Festivals have been attempted and the jury is still out whether they were a good idea. As a new round boots up this summer, along with a new strain of Covid, here is a safe festival that somehow has been sitting in the can for almost a year (my how time flies). Legends, legends in the making, and some upstarts.
Many of this year’s picks were recorded before 2020, for obvious reasons. Works by veterans (Sharp, Alcorn, Björkenheim) joined some newer voices (Naylor, Yalvaç, Gargaud) in offering us quality distractions from a nightmarish year. If you hear anything you like, please purchase something from the artist. With touring off the table, times are tougher than usual for experimental artists.
I once read a quote from Paul Klee, “Art does not reproduce the visible; rather, it makes visible.” I took it to mean that a true artist made you see in a new way, one that hadn’t occurred until you encountered their work. One aspect of David Toop’s artistry lies in writing about music and sound in a way that changes the way you hear. It is not an exaggeration to say that reading his books Haunted Weather and Ocean of Sound changed my life. I lived in New York City at the time and much of what I had heretofore heard as noise pollution became a symphony of sound. So, I was chuffed, as they say on David’s side of the pond, to be able to converse with him at length about music and sound.
A performer as well as a writer (see Below), Toop has shared the stage with Ryuichi Sakamoto and Thurston Moore.

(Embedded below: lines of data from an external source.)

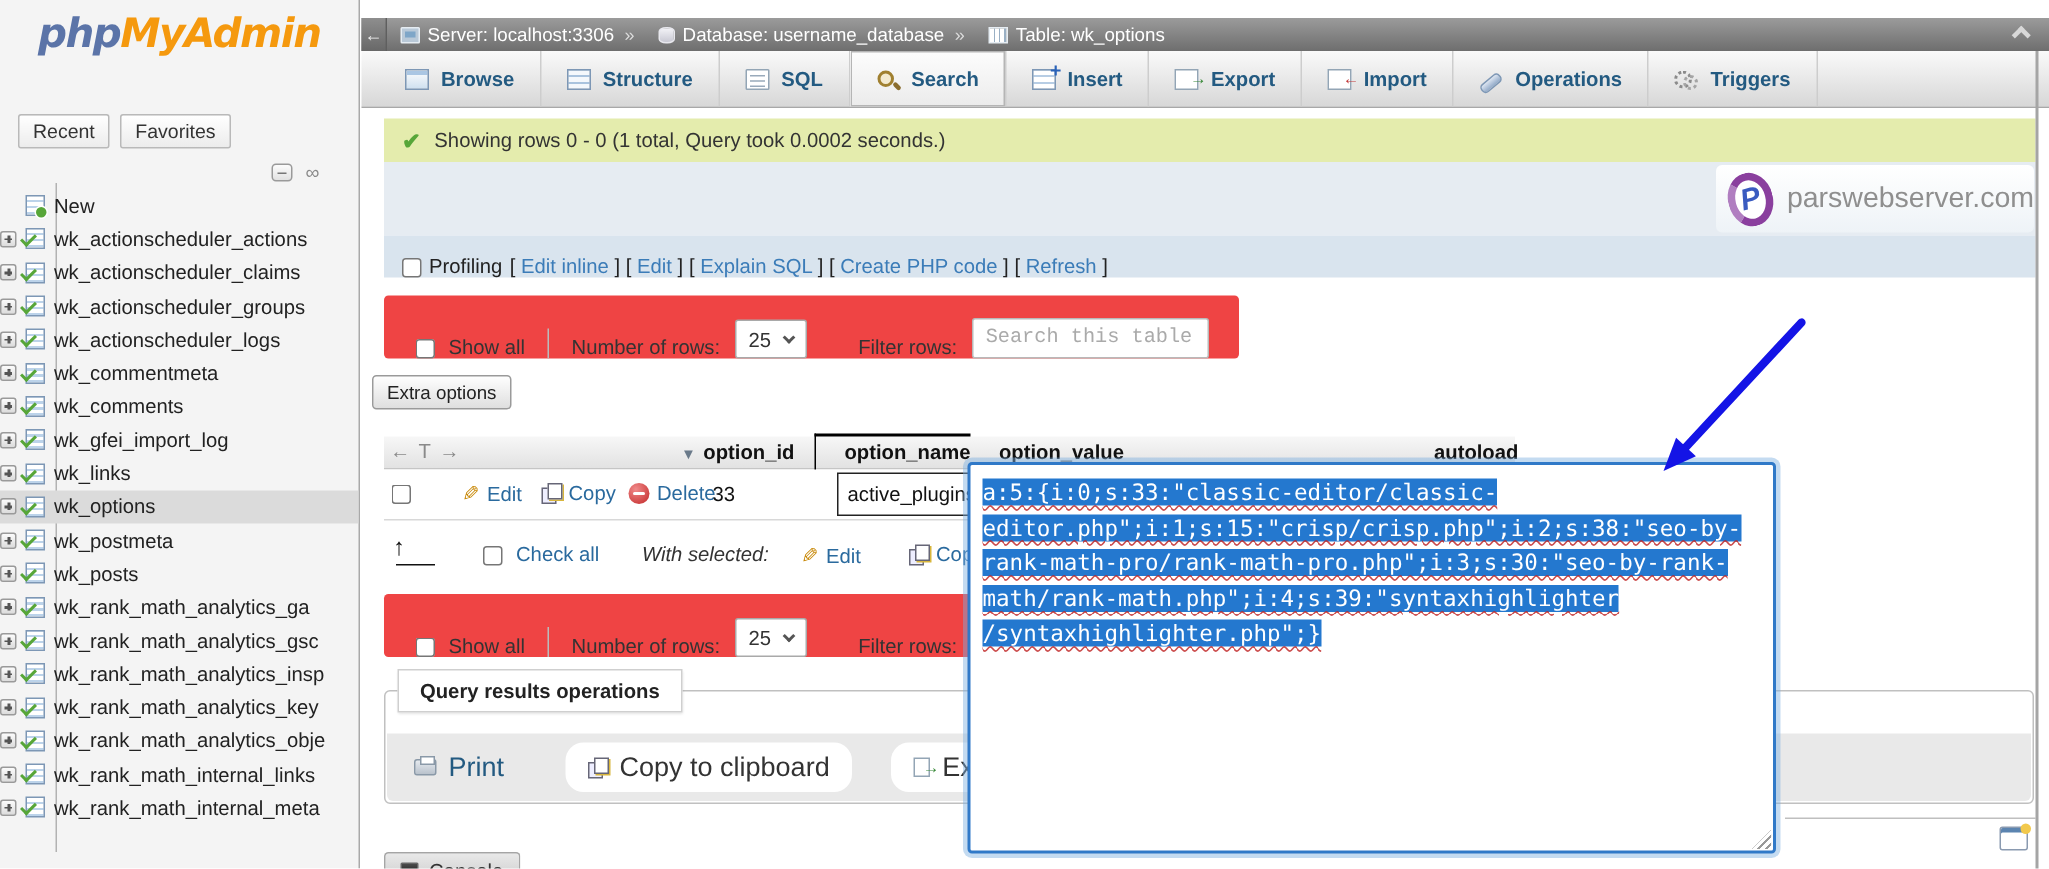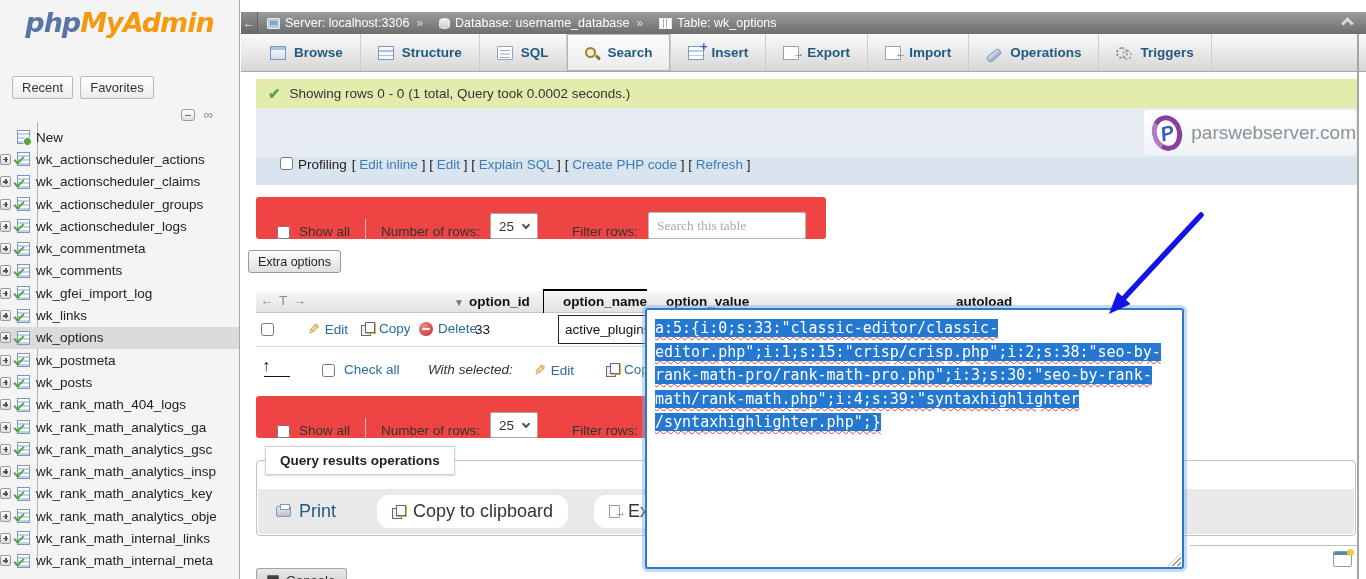"Profiling" .profrow { align-items: flex-start -> flex-end; padding-left: 24px -> 12px }
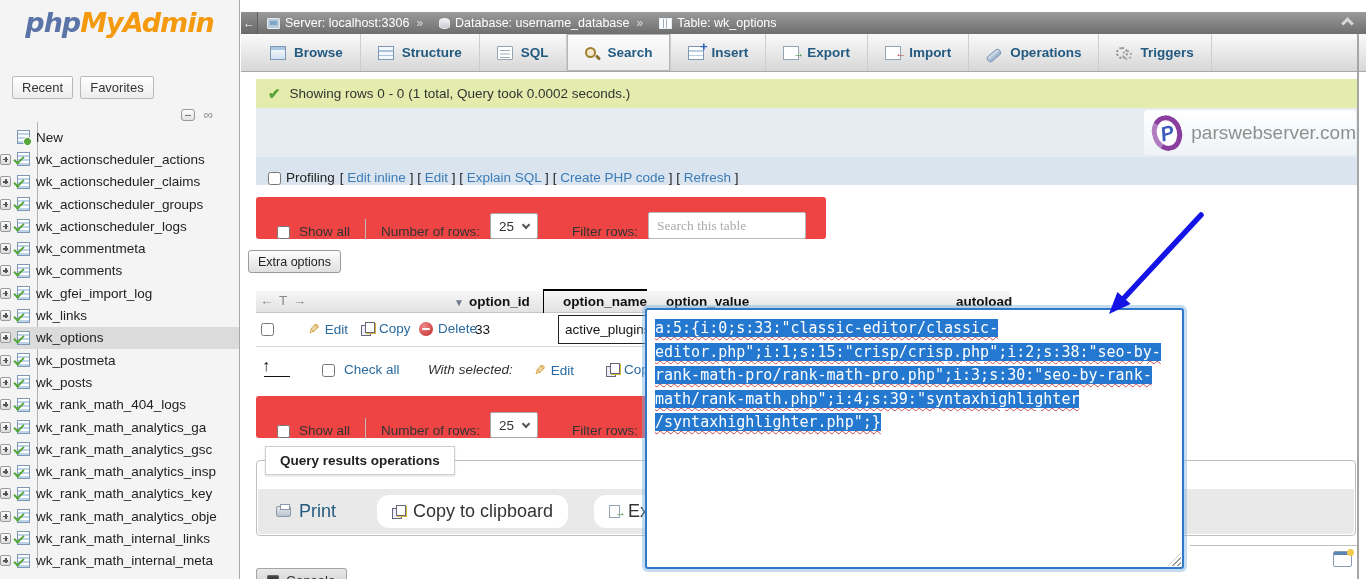"Search this table" .filter-in { font-family: Liberation Serif, serif -> Liberation Mono, monospace }
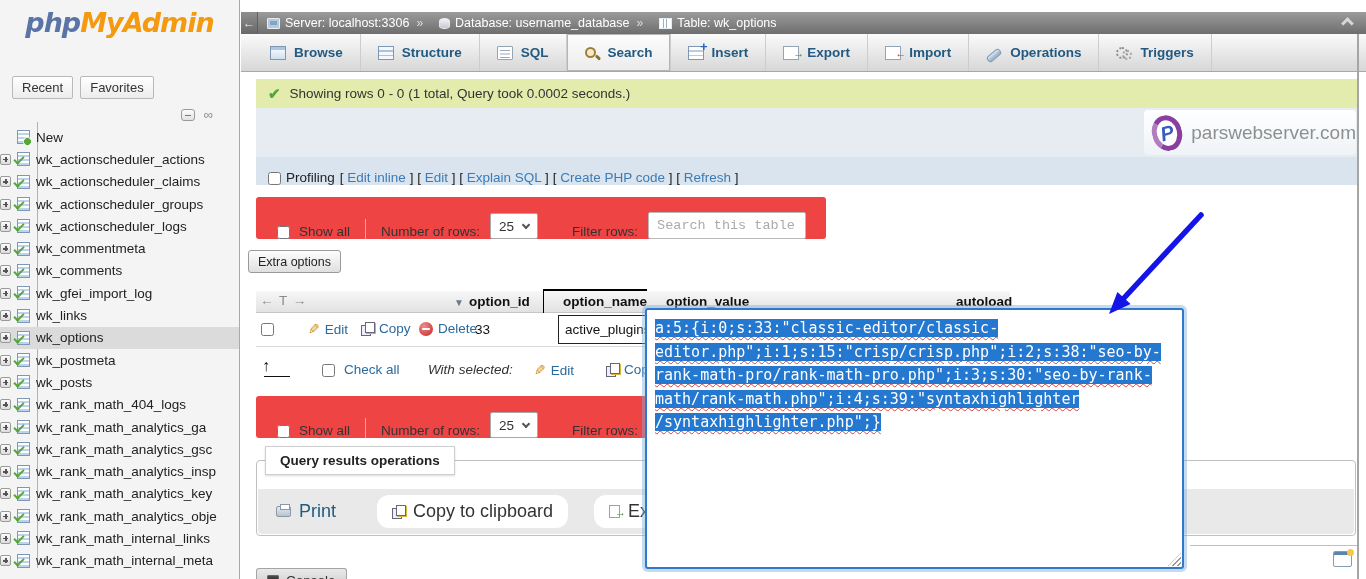"wk_rank_math_404_logs" div.titem { html: <div> <span></span> <span></span> <span>wk_rank_math_404_logs</span> </div> -> none }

A lifelong guitarist, Toop’s latest recording, Apparition Paintings, combines his love of twang, his encyclopedic knowledge of sound art (a term he might not care for) and a wanton disregard for genre.
I rarely write about books, perhaps because there are few coming out that seem to fit the GM format. Still, two relatively recent publications should be of interest to modern guitarists.
Into the Maelstrom: Music, Improvisation and the Dream of Freedom, Before 1970 by David Toop [Bloomsbury Publishing] If you haven’t read Toop’s Ocean of Sound: Aether Talk, Ambient Sound and Imaginary Worlds, stop reading this and buy it immediately. For that matter if you care about modern music at all make sure you get around to all of his books. Into the Maelstrom is his long awaited first installment about the philosophy and practice of improvisation (both musical and otherwise). His erudite discussion leans towards England and Europe, but then so did much of the free improv scene. His personal relationship with many of the players makes the reading that much more interesting.